__ASSIGNMENT__
In your copy, leave out all pictures and reproduce every entry exactly.

Entries taken from a collection
————

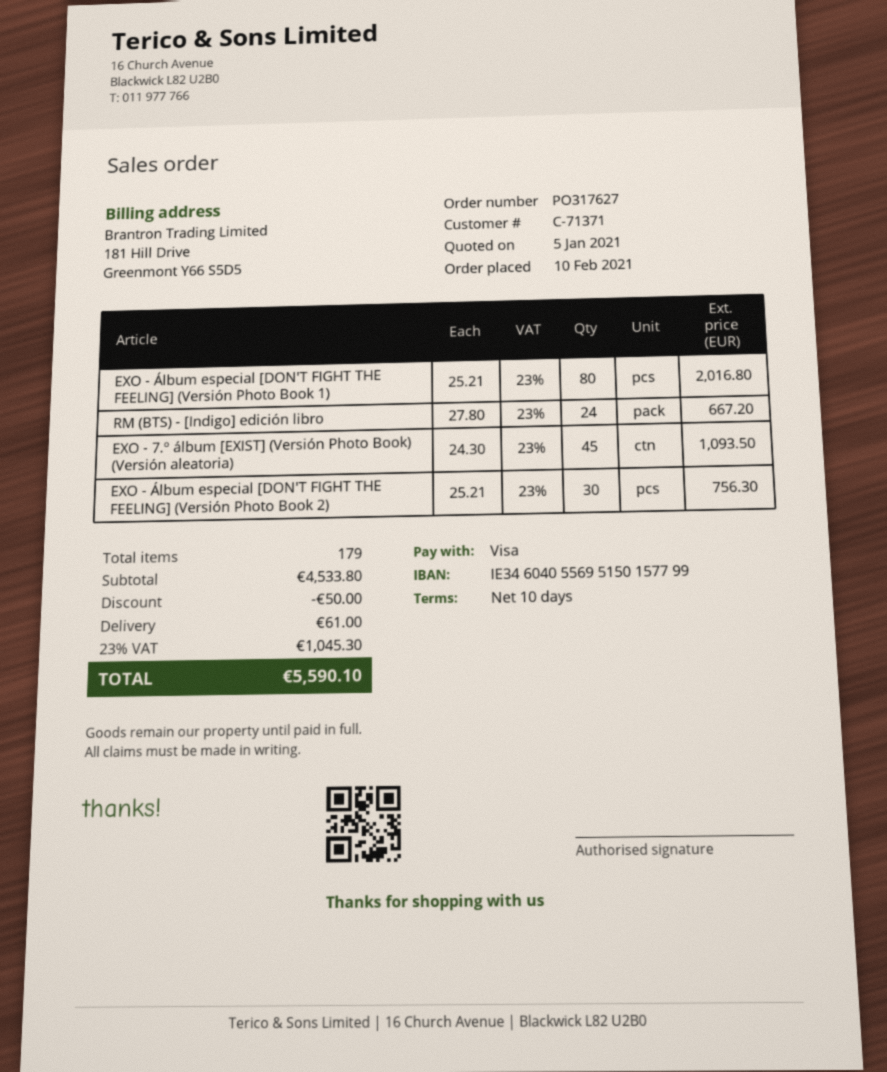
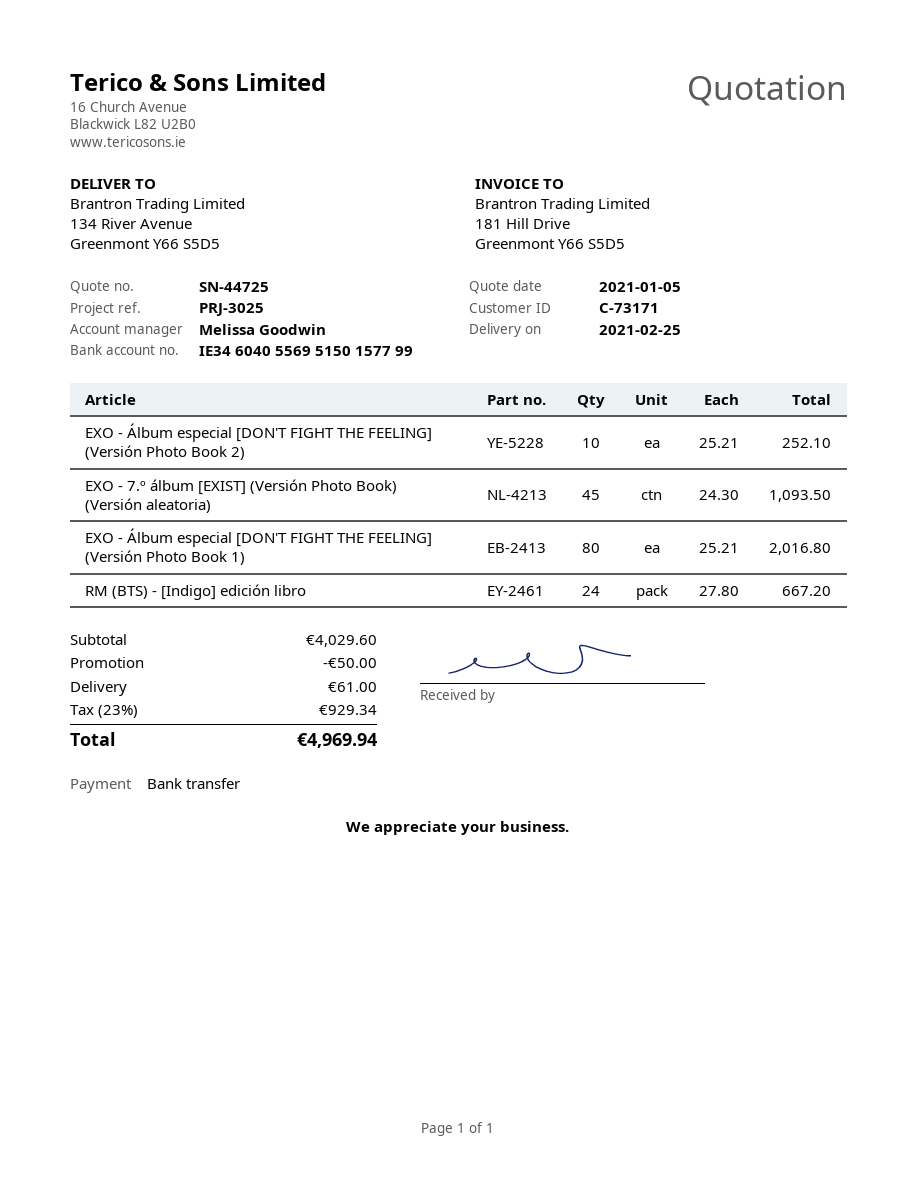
customer number: C-71371 -> C-73171
payment method: Visa -> bank transfer
EXO - Álbum especial [DON'T FIGHT THE FEELING] (Versión Photo Book 2): 30 x 25.21 = 756.30 -> 10 x 25.21 = 252.10
subtotal: 4533.80 -> 4029.60
tax: 23% = 1045.30 -> 23% = 929.34
total: 5590.10 -> 4969.94

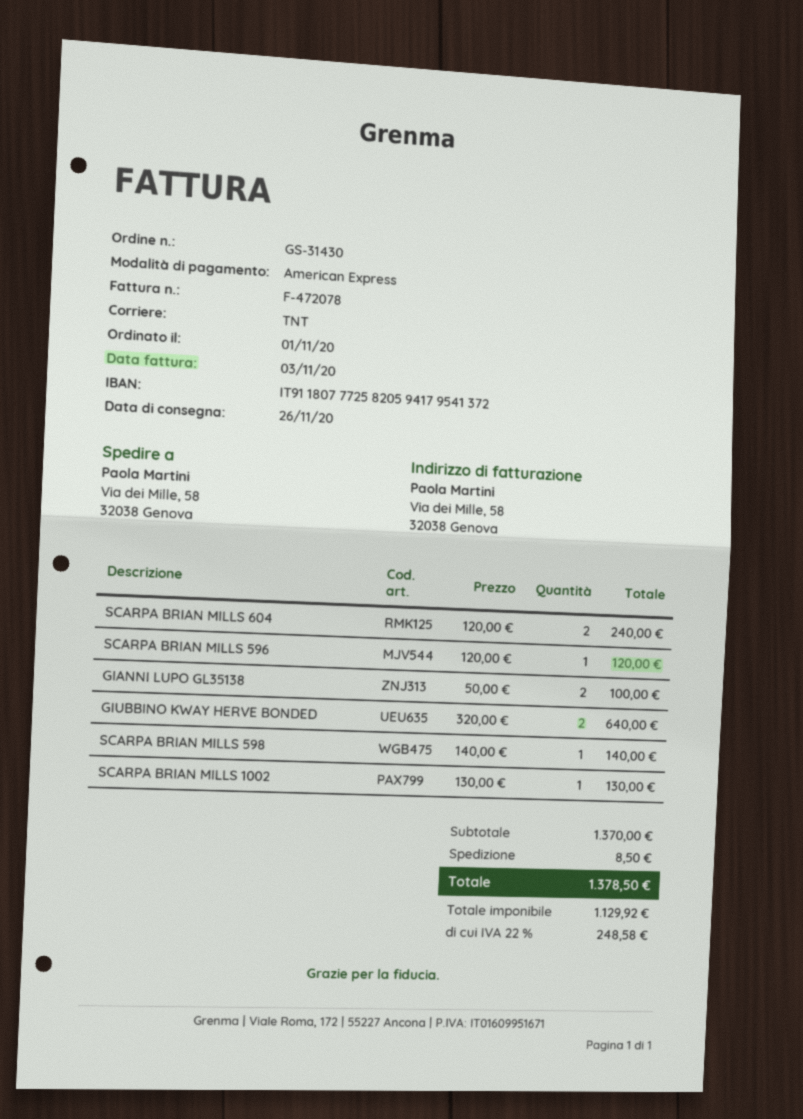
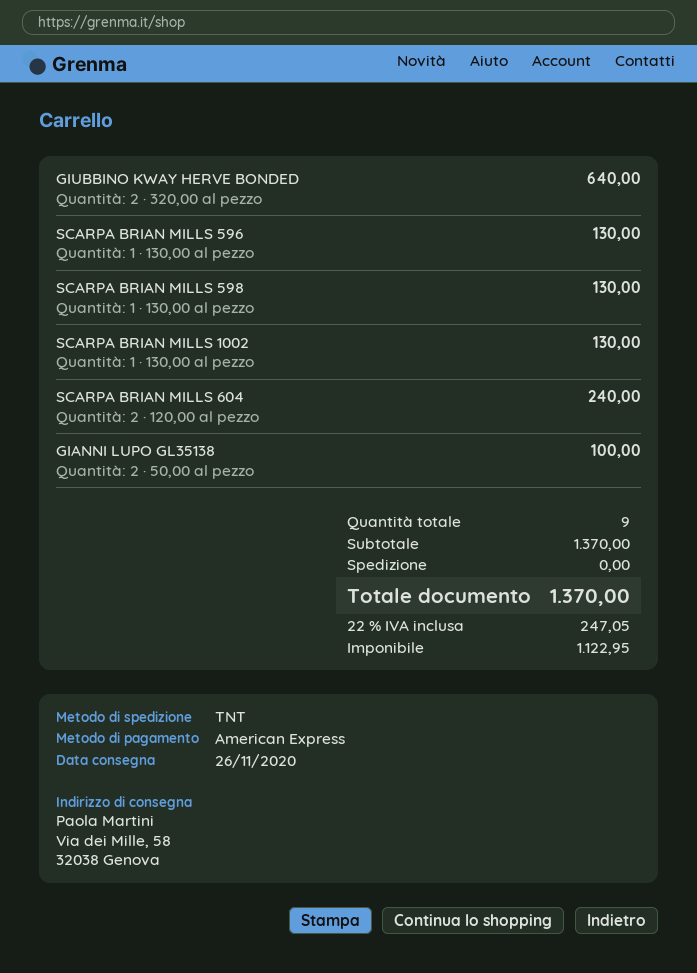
SCARPA BRIAN MILLS 596: 1 x 120.00 = 120.00 -> 1 x 130.00 = 130.00
SCARPA BRIAN MILLS 598: 1 x 140.00 = 140.00 -> 1 x 130.00 = 130.00
shipping: 8.50 -> 0.00
net: 1129.92 -> 1122.95
tax: 22% = 248.58 -> 22% = 247.05
total: 1378.50 -> 1370.00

————

__SOLUTION__
customer number: C-71371 -> C-73171
payment method: Visa -> bank transfer
EXO - Álbum especial [DON'T FIGHT THE FEELING] (Versión Photo Book 2): 30 x 25.21 = 756.30 -> 10 x 25.21 = 252.10
subtotal: 4533.80 -> 4029.60
tax: 23% = 1045.30 -> 23% = 929.34
total: 5590.10 -> 4969.94

SCARPA BRIAN MILLS 596: 1 x 120.00 = 120.00 -> 1 x 130.00 = 130.00
SCARPA BRIAN MILLS 598: 1 x 140.00 = 140.00 -> 1 x 130.00 = 130.00
shipping: 8.50 -> 0.00
net: 1129.92 -> 1122.95
tax: 22% = 248.58 -> 22% = 247.05
total: 1378.50 -> 1370.00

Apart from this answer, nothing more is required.